M. Rutgers v.d. Loeff, E. Helmers, G. Kattner (1997)
Geochim. et Cosmochim. Acta 61(1): 47-61

On three north-south transects across the Atlantic Ocean continuous profiles of cadmium, copper and aluminium were measured in surface waters with ultra clean sampling and analytical procedures. Salinity, nutrients and aluminium served as tracers to identify the characteristic oceanographic regimes sampled under the different circumstances encountered during three different seasons. The behaviour of the biodepleted element cadmium and of the biointermediate element copper was then investigated in relation to hydrography and nutrient cycling.

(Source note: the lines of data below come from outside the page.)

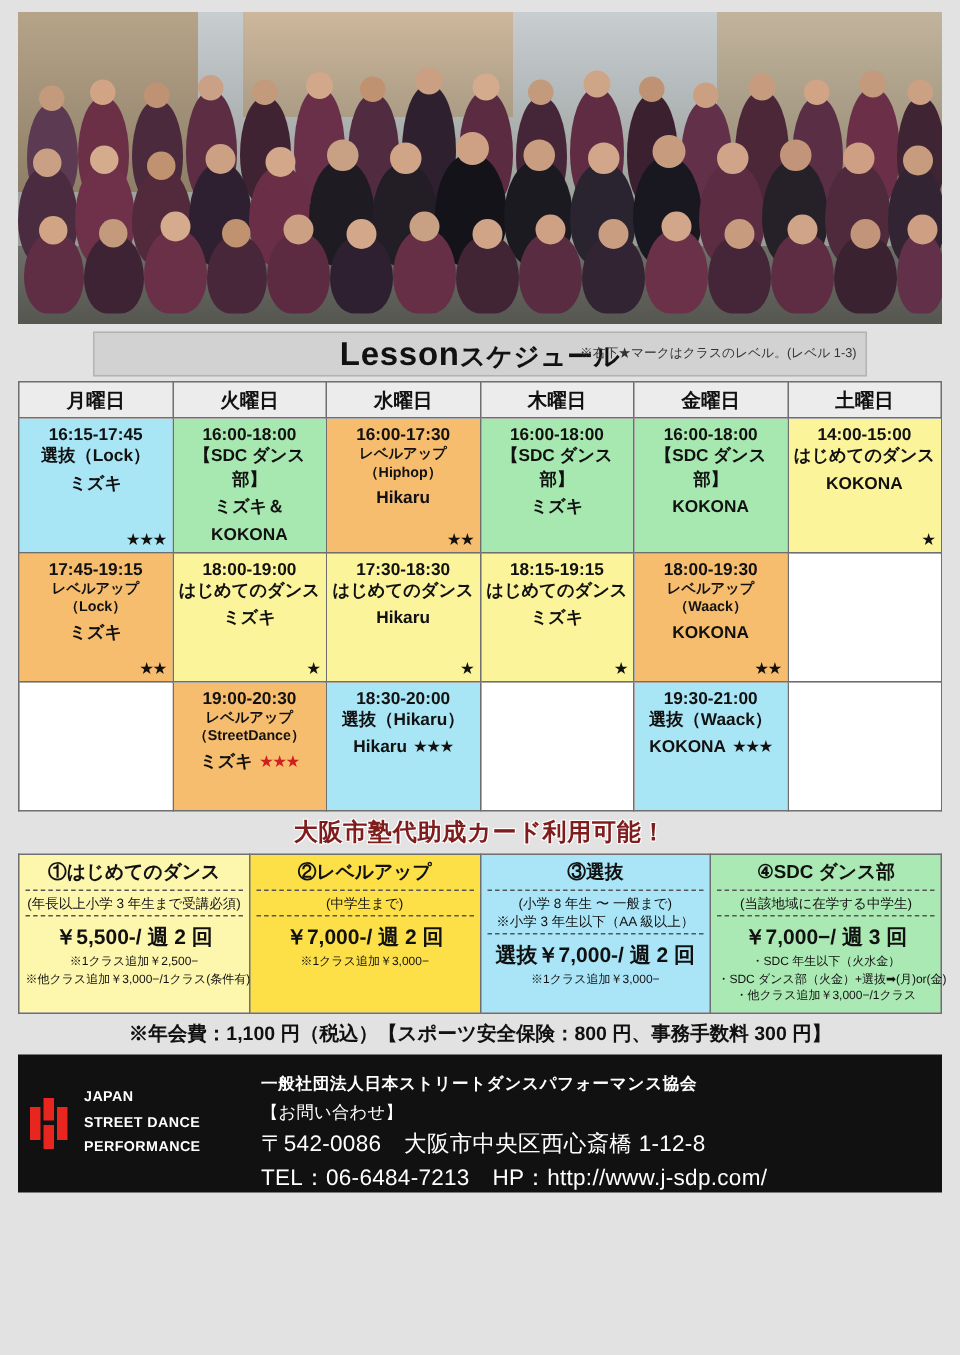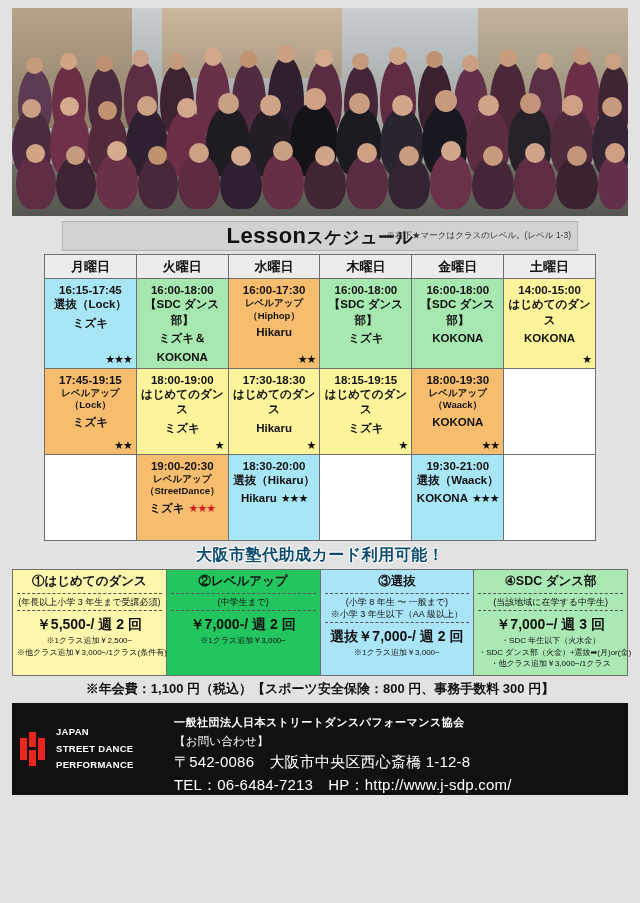--- a/index.html
+++ b/index.html
@@ -71,21 +71,21 @@
     color: #111;
   }
   .lesson-title .sched { font-size: 17px; }
   .lesson-note {
     position: absolute; right: 6px; top: 8px;
     font-size: 8.5px; color: #333;
   }
 
   
   table.sched-table {
-    width: 552px;
+    width: 616px;
     margin: 3px auto 0 auto;
     border-collapse: collapse;
     table-layout: fixed;
   }
   table.sched-table th, table.sched-table td {
     border: 1px solid #6f6f6f;
     vertical-align: top;
   }
   table.sched-table th {
     height: 24px;
@@ -117,21 +117,21 @@
   .c-orange { background: #f7bd6e; }
   .c-yellow { background: #fbf49a; }
   .c-white  { background: #ffffff; }
 
   
   .subsidy {
     width: 616px; margin: 4px auto 0 auto;
     text-align: center;
     font-size: 16px;
     font-weight: bold;
-    color: #0c4a6e;
+    color: #7f1d1d;
     letter-spacing: 0.5px;
     text-shadow: 0.7px 0.7px 0 #fff, -0.7px 0.7px 0 #fff, 0.7px -0.7px 0 #fff, -0.7px -0.7px 0 #fff;
   }
 
   
   .price-bar {
     position: relative;
     width: 616px; margin: 3px auto 0 auto;
     height: 24px;
     background: #d2d2d2;
@@ -157,21 +157,21 @@
   .pcol-sub {
     font-size: 9px; color: #111; line-height: 1.35;
     border-top: 1px dashed #555; border-bottom: 1px dashed #555;
     padding: 2px 0; margin: 1px 0 4px 0;
   }
   .pcol-price { font-size: 14px; font-weight: bold; color: #111; line-height: 1.3; }
   .pcol-notes { font-size: 8px; color: #111; line-height: 1.45; text-align: center; margin-top: 2px; }
   .pcol-notes div { white-space: nowrap; }
 
   .pc1 { background: #fdf6ad; }
-  .pc2 { background: #22c55e; }
+  .pc2 { background: #fde047; }
   .pc3 { background: #a9e4f7; }
   .pc4 { background: #aae9b3; }
 
   
   .fee-line {
     width: 616px; margin: 4px auto 0 auto;
     text-align: center;
     font-size: 13px; font-weight: bold; color: #111;
   }
 

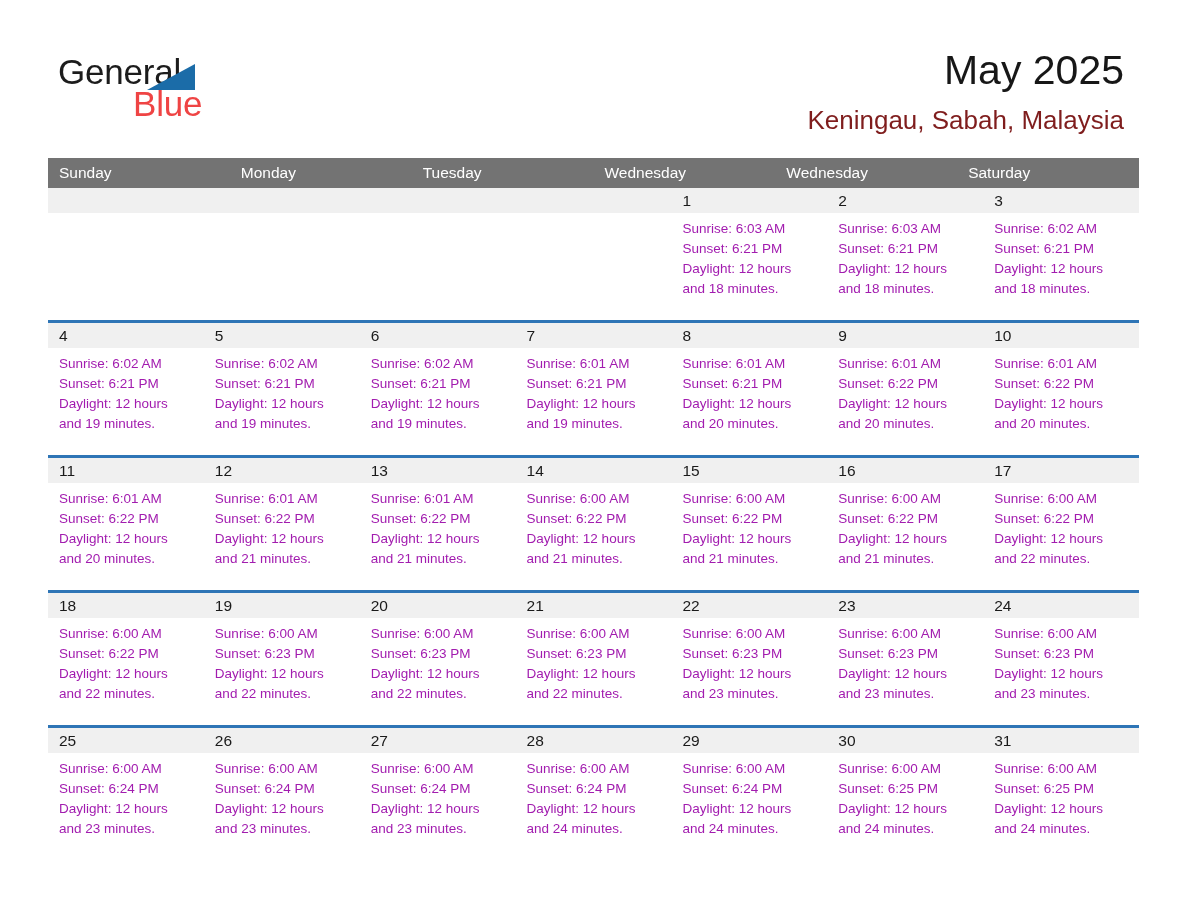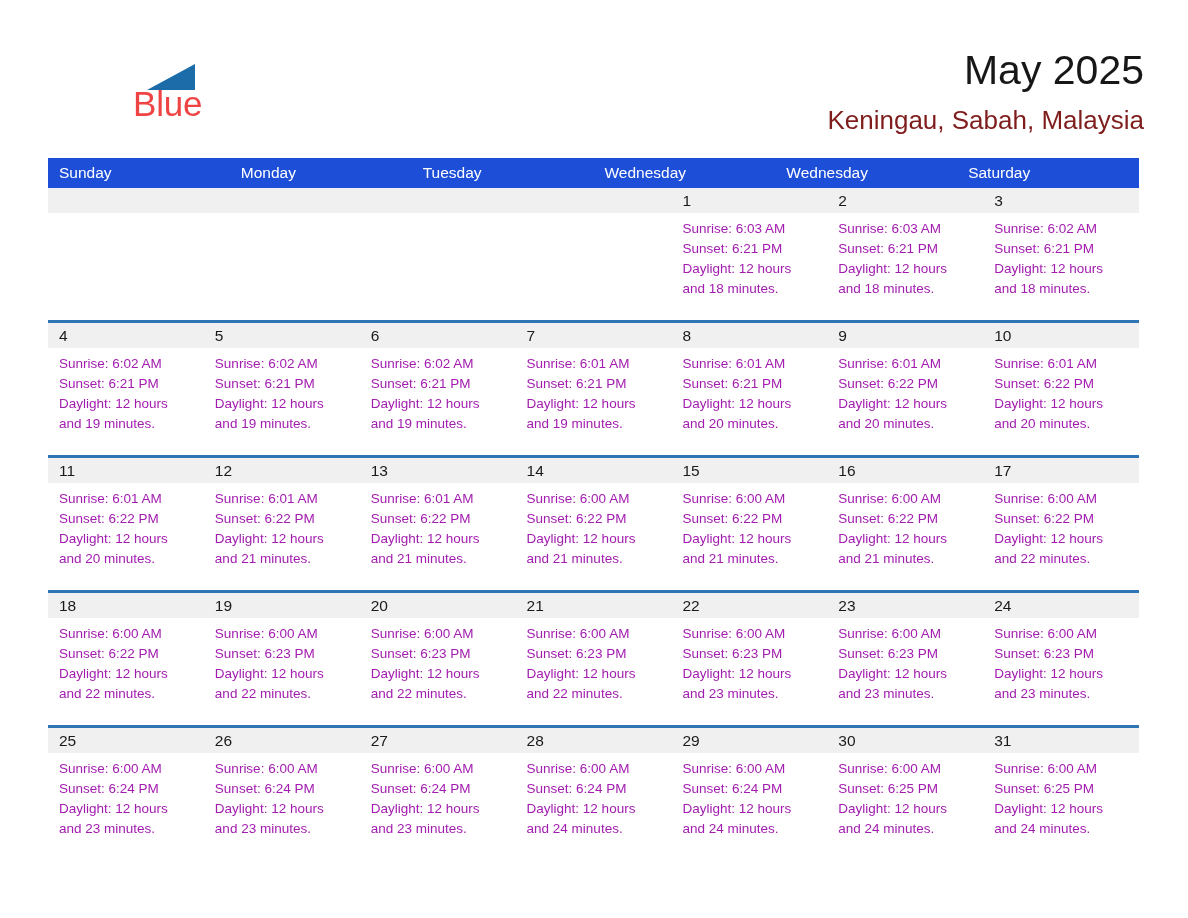--- a/index.html
+++ b/index.html
@@ -64,21 +64,21 @@
     top: 32px;
     font-size: 35px;
     letter-spacing: -0.2px;
     color: #ef4444;
     font-weight: 400;
     line-height: 40px;
     white-space: nowrap;
   }
   .title-block {
     position: absolute;
-    right: 44px;
+    right: 64px;
     top: 44px;
     text-align: right;
   }
   .cal-title {
     font-size: 41px;
     font-weight: 400;
     color: #171717;
     line-height: 52px;
     white-space: nowrap;
   }
@@ -95,21 +95,21 @@
   
   .calendar {
     position: absolute;
     left: 48px;
     top: 158px;
     width: 1091px;
   }
   .weekday-row {
     display: flex;
     width: 100%;
-    background: #1d4ed8;
+    background: #737373;
     height: 30px;
   }
   .weekday {
     flex: 1 1 0;
     color: #ffffff;
     font-size: 15.5px;
     line-height: 30px;
     padding-left: 11px;
     box-sizing: border-box;
     white-space: nowrap;
@@ -158,20 +158,21 @@
   }
 </style>
 </head>
 <body>
 
 <div class="page">
 
   <div class="header">
 
     <div class="brand">
+      <span class="brand-line1">General</span>
       <span class="brand-triangle"></span>
       <span class="brand-line2">Blue</span>
     </div>
 
     <div class="title-block">
       <div class="cal-title">May 2025</div>
       <div class="cal-subtitle">Keningau, Sabah, Malaysia</div>
     </div>
 
   </div>

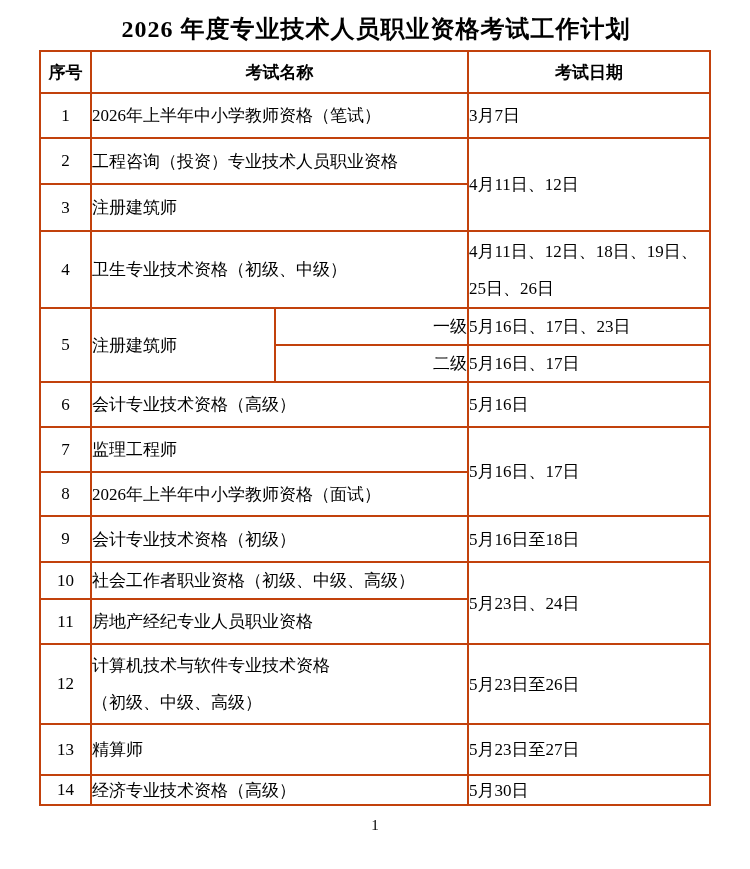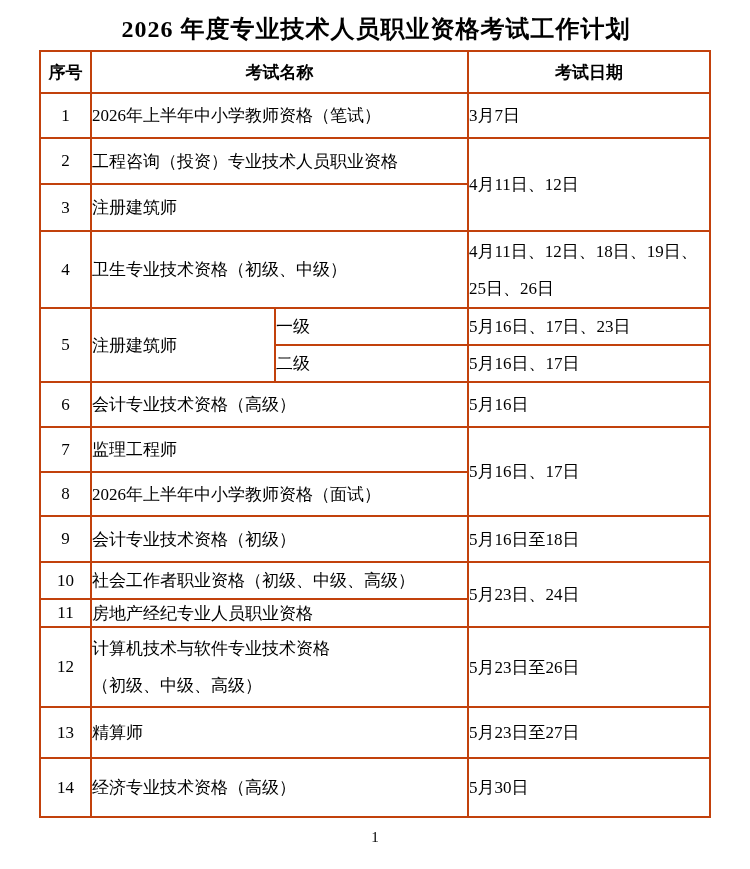--- a/index.html
+++ b/index.html
@@ -48,21 +48,21 @@
     text-align: center;
     font-size: 16px;
     font-family: "Liberation Serif", "DejaVu Serif", serif;
   }
   td.name {
     padding-left: 12px;
     text-align: left;
   }
   td.lvl {
     padding-left: 13px;
-    text-align: left;
+    text-align: right;
   }
   td.date {
     padding-left: 10px;
     text-align: left;
     margin-left: 28px;
   }
   td.multiline {
     white-space: pre-line;
     line-height: 37px;
   }
@@ -147,39 +147,39 @@
     <td class="idx">9</td>
     <td class="name" colspan="2">会计专业技术资格（初级）</td>
     <td class="date">5月16日至18日</td>
   </tr>
 
   <tr style="height:37px">
     <td class="idx">10</td>
     <td class="name" colspan="2">社会工作者职业资格（初级、中级、高级）</td>
     <td class="date" rowspan="2">5月23日、24日</td>
   </tr>
-  <tr style="height:28px">
+  <tr style="height:45px">
     <td class="idx">11</td>
     <td class="name" colspan="2">房地产经纪专业人员职业资格</td>
   </tr>
 
   <tr style="height:80px">
     <td class="idx">12</td>
     <td class="name multiline" colspan="2">计算机技术与软件专业技术资格
 （初级、中级、高级）</td>
     <td class="date">5月23日至26日</td>
   </tr>
 
   <tr style="height:51px">
     <td class="idx">13</td>
     <td class="name" colspan="2">精算师</td>
     <td class="date">5月23日至27日</td>
   </tr>
 
-  <tr style="height:59px">
+  <tr style="height:30px">
     <td class="idx">14</td>
     <td class="name" colspan="2">经济专业技术资格（高级）</td>
     <td class="date">5月30日</td>
   </tr>
 </tbody>
   </table>
 
 <div class="page-number">1</div>
 
 </body></html>

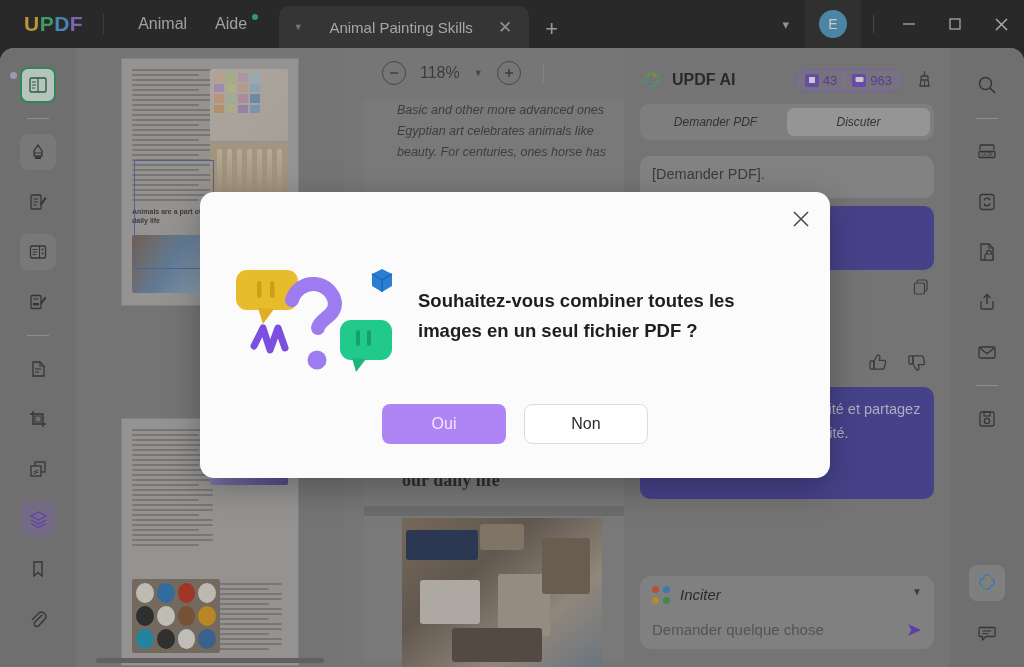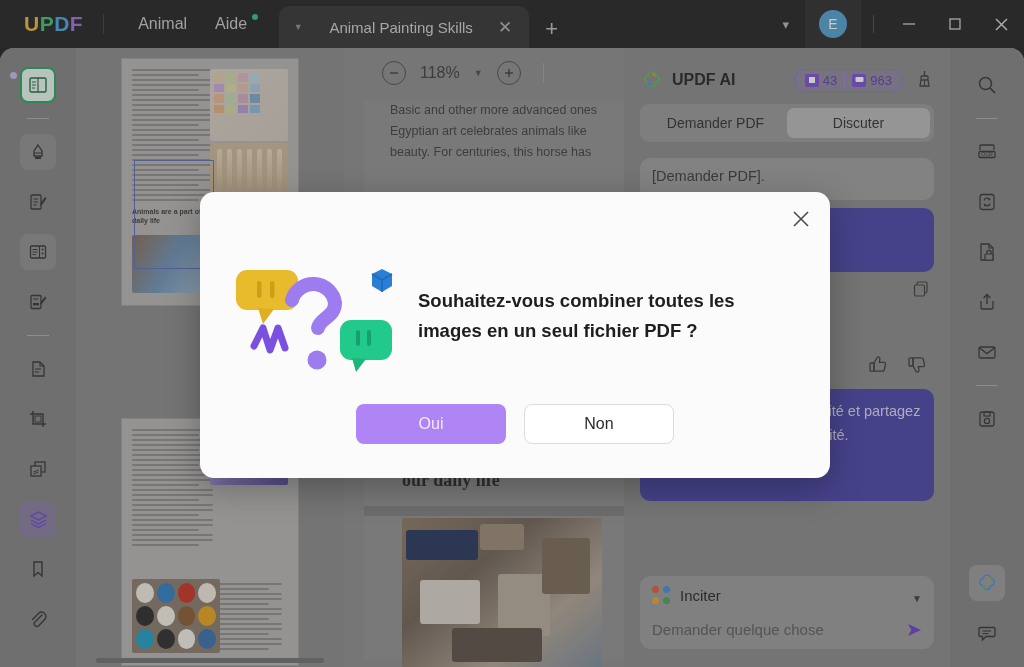--- a/index.html
+++ b/index.html
@@ -292,21 +292,22 @@
     position: absolute;
     top: 52px; left: 20px;
     width: 272px; height: 560px;
     background: #909090;
   }
   .doc-line {
     color: #3e3e3e;
     font-size: 12.5px;
     line-height: 21px;
     white-space: nowrap;
-    margin-left: 26px;
+    margin-left: 33px;
+    font-style: italic;
   }
   .doc-heading {
     position: absolute;
     left: 38px; top: 370px;
     font-family: "Liberation Serif", serif;
     font-size: 18px; font-weight: bold;
     color: #2a2a2a;
   }
   .doc-photo {
     position: absolute;
@@ -368,23 +369,24 @@
 
   .seg {
     display: flex;
     background: rgba(255,255,255,0.12);
     border-radius: 9px;
     padding: 4px;
     margin-top: 2px;
   }
   .seg-btn {
     flex: 1; text-align: center;
-    font-size: 14px; color: #2f2f2f;
+    font-size: 12px; color: #2f2f2f;
     padding: 7px 0;
     border-radius: 7px;
+    font-style: italic;
   }
   .seg-btn.on { background: #b8b8b8; }
 
   .bubble-grey {
     margin-top: 16px;
     background: rgba(255,255,255,0.17);
     border-radius: 10px;
     padding: 10px 12px;
     color: #3a3a3a; font-size: 14.5px;
     min-height: 42px;
@@ -410,22 +412,23 @@
   }
 
   .composer {
     position: absolute;
     left: 16px; right: 16px; bottom: 18px;
     background: rgba(255,255,255,0.14);
     border-radius: 11px;
     padding: 10px 12px 8px 12px;
   }
   .prompt-row {
-    display: flex; align-items: flex-end;
+    display: flex; align-items: flex-start;
     padding-bottom: 14px;
+    font-style: italic;
   }
   .dots4 {
     width: 18px; height: 18px;
     display: grid; grid-template-columns: 1fr 1fr; gap: 3px;
     margin-right: 10px;
   }
   .dots4 i { display:block; width: 7px; height: 7px; border-radius: 50%; }
   .prompt-label { color: #252525; font-size: 15px; }
   .prompt-caret { margin-left: auto; color: #3a3a3a; font-size: 10px; }
   .ask-row { display: flex; align-items: center; }
@@ -473,21 +476,21 @@
     color: #1e1e1e;
     line-height: 30px;
   }
   .modal-actions {
     position: absolute;
     left: 0; right: 0; bottom: 34px;
     display: flex; justify-content: center;
     gap: 18px;
   }
   .btn {
-    width: 150px; height: 40px;
+    width: 124px; height: 40px;
     border-radius: 8px;
     font-size: 16px;
     display: flex; align-items: center; justify-content: center;
     border: none;
     font-family: "Liberation Sans", sans-serif;
   }
   .btn-yes { background: #af85f5; color: #f3e9ff; }
   .btn-no  { background: #ffffff; color: #2b2b2b; border: 1px solid #dcdcdc; }
 </style>
 </head>
@@ -788,21 +791,21 @@
               <line x1="2" y1="6" x2="10" y2="6" stroke="#3f3f3f" stroke-width="1.5"></line>
               <line x1="6" y1="2" x2="6" y2="10" stroke="#3f3f3f" stroke-width="1.5"></line>
             </svg>
         </div>
         <div class="vtool-sep"></div>
       </div>
 
       <div class="page">
         <div class="doc-line">Basic and other more advanced ones</div>
         <div class="doc-line">Egyptian art celebrates animals like</div>
-        <div class="doc-line">beauty. For centuries, this horse has</div>
+        <div class="doc-line">beauty. For centuries, ones horse has</div>
         <div class="page-divider"></div>
         <div class="doc-heading">our daily life</div>
         <div class="doc-photo">
           <div class="blob" style="left:4px;top:12px;width:72px;height:30px;background:#24355c"></div>
           <div class="blob" style="left:78px;top:6px;width:44px;height:26px;background:#9a8a78"></div>
           <div class="blob" style="left:18px;top:62px;width:60px;height:44px;background:#d8d3c9"></div>
           <div class="blob" style="left:96px;top:56px;width:52px;height:62px;background:#b6ab9c"></div>
           <div class="blob" style="left:140px;top:20px;width:48px;height:56px;background:#7b6a58"></div>
           <div class="blob" style="left:50px;top:110px;width:90px;height:34px;background:#5c5146"></div>
         </div>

Trace metals and nutrients are generally uncoupled in surface waters. A Cd/PO4 relationship only exists at high concentration levels, which were reached in winter under continental influence and in the immediate vicinity of intense upwelling. The preferential removal of cadmium over phosphate downstream of upwelling regions was confirmed. In the NE Atlantic, cadmium is supplied by the European continent in excess to phosphate and is depleted later in the season than phosphate. These results imply that cadmium can only be used under very restricted circumstances as a proxy for paleo nutrient levels in surface waters. The continent and the shelves are the major source for copper. Except in the vicinity of these sources, the latitudinal copper distribution is very smooth with open-ocean values around 0.65 to 1 nmol/kg as a result of slow scavenging, probably related to organic complexation. Under the influence of the Inter Tropical Convergence Zone (ITCZ) the tropical Atlantic shows very distinct signatures of dissolved aluminium and silicate. As the sources of freshwater have very different Al/Si ratios, these signatures can be used to trace the origin of the freshwater to atmospheric or river/shelf inputs. The Amazon was identified as the probable source of a low-salinity zone sampled in October at 5°-9°N, 28°W, with elevated nutrients, particulate organic carbon, copper and cadmium values.